The aim of these approaches is close to ours; however, our approach considers an abstract view of cloud resources and focus on multi-cloud-SLA enforcement. We present a comparison between autonomic SLA management approaches using a MAPE-K loop in Table 3 in the Enforcement part. For this table, we consider three comparative criteria, namely: Scope which defines the action context of the approach, Cloud Resources which defines the type of the resource considered in the approach and SLO which defines the kind of objectives considered.

5.3 Service level agreement reporting

There is little attention given to SLA reporting [12] even though it is a significant need for real-world use cases. Ismail et al. defined in [37] a generic SLA management framework. Then, proposed to model this latter SLA management framework using business process management notation in order to simplify SLA offerings. The major point of this approach is the mapping between WSLA [23] and BPM notation [38] which is a concrete implementation with a widely used SLA format. However, this approach only considers the SLA definition and do not validate SLA enforcement. A first proposition using process mining techniques to report SLA has been made in [39]. This approach proposes the detection of bottlenecks in the process by a fine-grained analysis of the time perspective. However, in this latter approach, only control-flow and time perspectives are considered.

Some other works about cloud resources orchestration get inspired by business process management techniques. Van Eck et al. introduced in [40] the concept of composite state machines (CSMs) to describe multiple related processes, depicted as perspective. They proposed an algorithm of process discovery and a method to simplify the views for CSMs which can be quite complex. Sutrisnowati et al. presented in [41] a tool for performing process mining techniques over Hadoop Map-Reduce (Big Data frameworkFootnote 5). The BAB framework aims to propose, like Prom, a tool that combines the Hadoop Map-Reduce algorithm with cloud and process mining. They implemented a process discovery algorithm in this context and the framework allowed being extended with other functionalities. However, it is limited to Hadoop Map-Reduce. Chesani et al. proposed in [42] to apply well-known process mining techniques, Mobucon EC [43], to monitor properties of a Map-Reduce execution. Then, this monitor is used to determine the health of the system and determine auto-scaling action for nodes composing the Map-Reduce cluster. This paper presents encouraging results for the use of process mining techniques in the cloud context. However, this approach only considers the Map-Reduce application. Acampora et al. proposed in [44] a cloud controller that performs auto-scaling action over a cloud computing infrastructure. This cloud controller exploits information from business processes discovered from the logs. Processes are represented using Declare language. Online process mining techniques are performed for extracting the required information from event logs. Song et al. presented in [45] an approach considering the extraction of intra and inter-cloud scientific workflow from event logs using process mining techniques. This algorithm is proposed as a ProM plug-in to perform the process discovery of this scientific workflow. Calcaterra et al. proposed in [46] a fault-aware orchestrator of cloud resources using the business process modeling notation language (BPMN) [47] for describing the scheme of service provision workflow. In this paper, they put a focus on the failures during the provisioning process. Azumah et al. proposed in [48] to use a process mining to schedule tasks in a hybrid cloud context complying with a set of given business constraints.

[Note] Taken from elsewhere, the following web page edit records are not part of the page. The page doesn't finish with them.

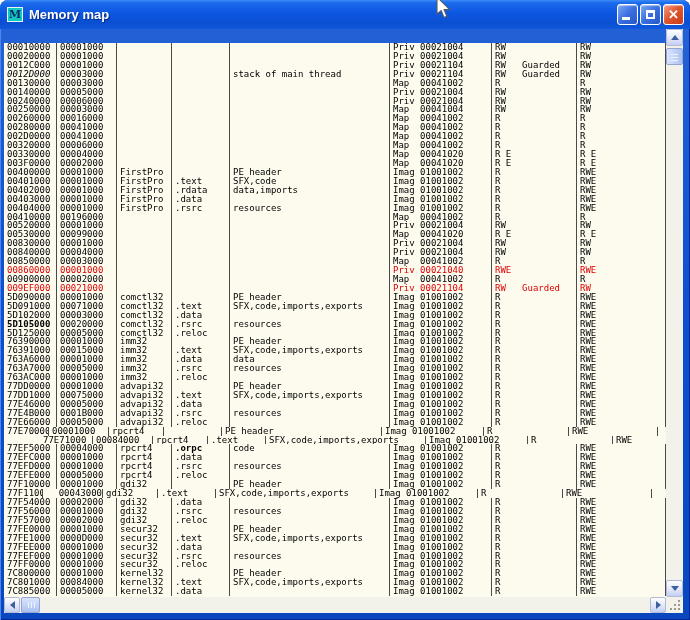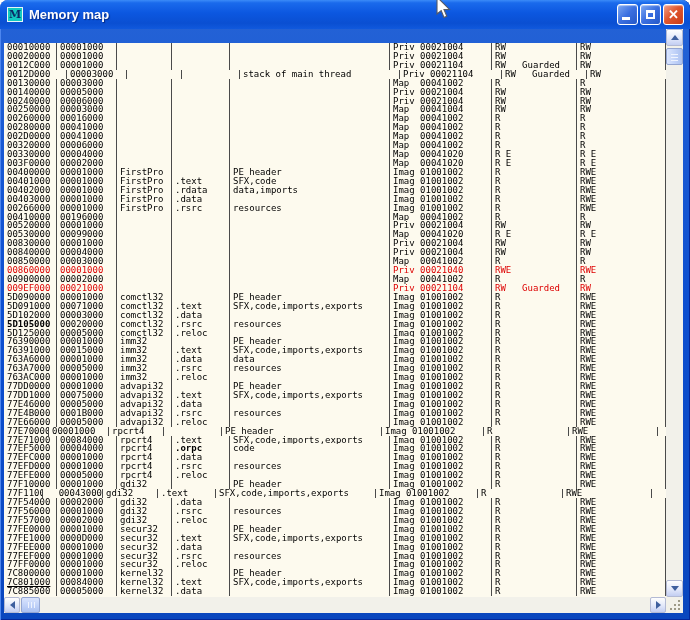"0012D000" span.tcell { font-style: none -> italic; width: 63px -> 53px }
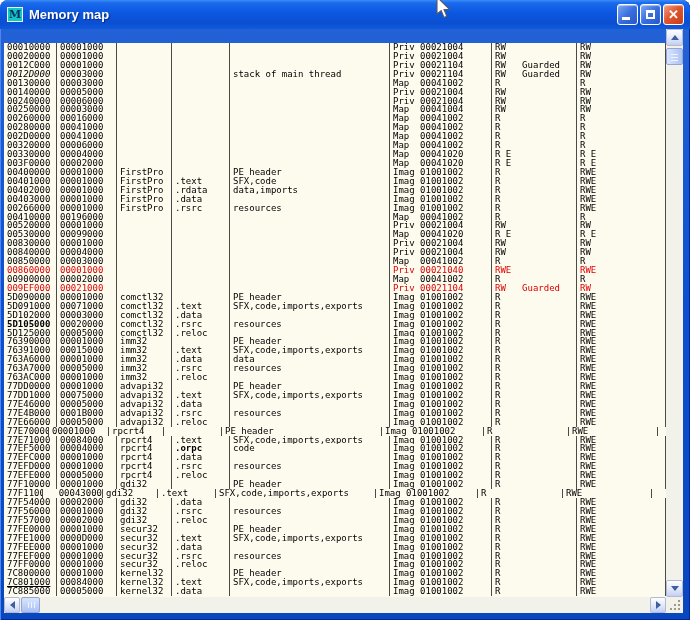"00266000" span.tcell { text: 00266000 -> 00404000 }
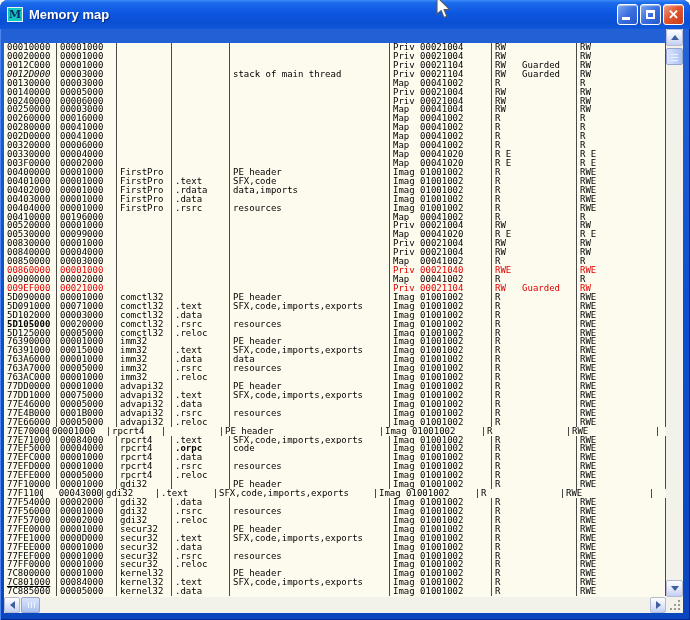"77E71000" span.tcell { margin-left: none -> 36px }
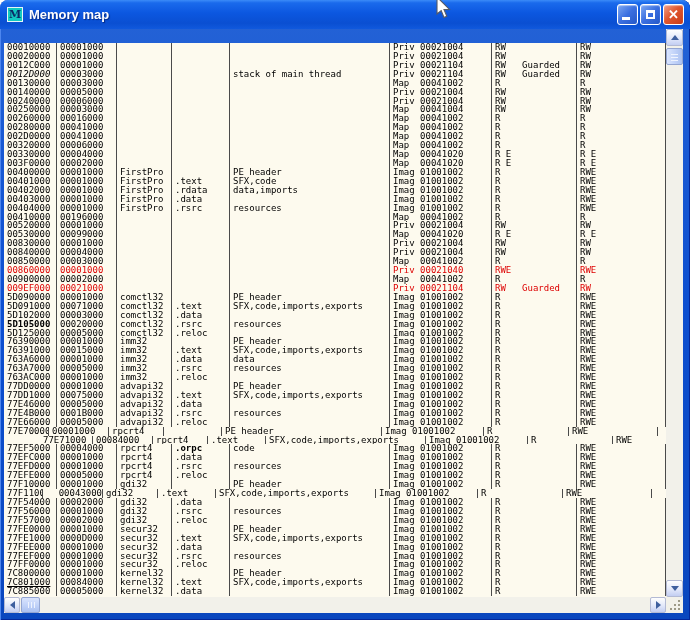"7C801000" span.tcell { text-decoration: underline -> none }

To the best of our knowledge, reporting of multi-cloud SLA using conformance checking techniques is not covered in the literature. We proposed to use these latter techniques to check the validity of SLA enforcement and get a detailed report which considers the entire multi-cloud SLA. We present a comparison between approaches using business process management techniques in a cloud context in Table 3 in the Reporting part. For this table, we consider three comparative criteria, namely: Scope which defines the action context of the approach, Employed Techniques which defines the process mining techniques used in the approach and Process Description which defines the process description method employed.

Table 3 Related works summary of autonomic SLA enforcement (Sect. 5.2) and SLA reporting using business process management (Sect.  5.3)

6 Multi-cloud SLA representation

This section details the first step of our approach. In the following, we discuss how we enrich multi-cloud sub-/global-SLAs with state machines representing reconfiguration strategies in order to consider multi-cloud SLA violations.

6.1 State machines for representing reconfiguration strategies

SLAs are static and do not consider the dynamicity of covered services which is, according to NIST [9], a key concept for cloud computing. This dynamicity is expressed through reconfiguration strategies defined by cloud consumers to manage the application’s dynamic behavior, such as activity peaks. In order to handle the dynamicity of service covered by an SLA, we propose to use state machines that represent reconfiguration strategies. State machine is chosen due to its widespread adoption, intuitiveness, and effectiveness. Please note that this intuitive method is commonly used when modeling dynamic systems behavior and can be formally validated.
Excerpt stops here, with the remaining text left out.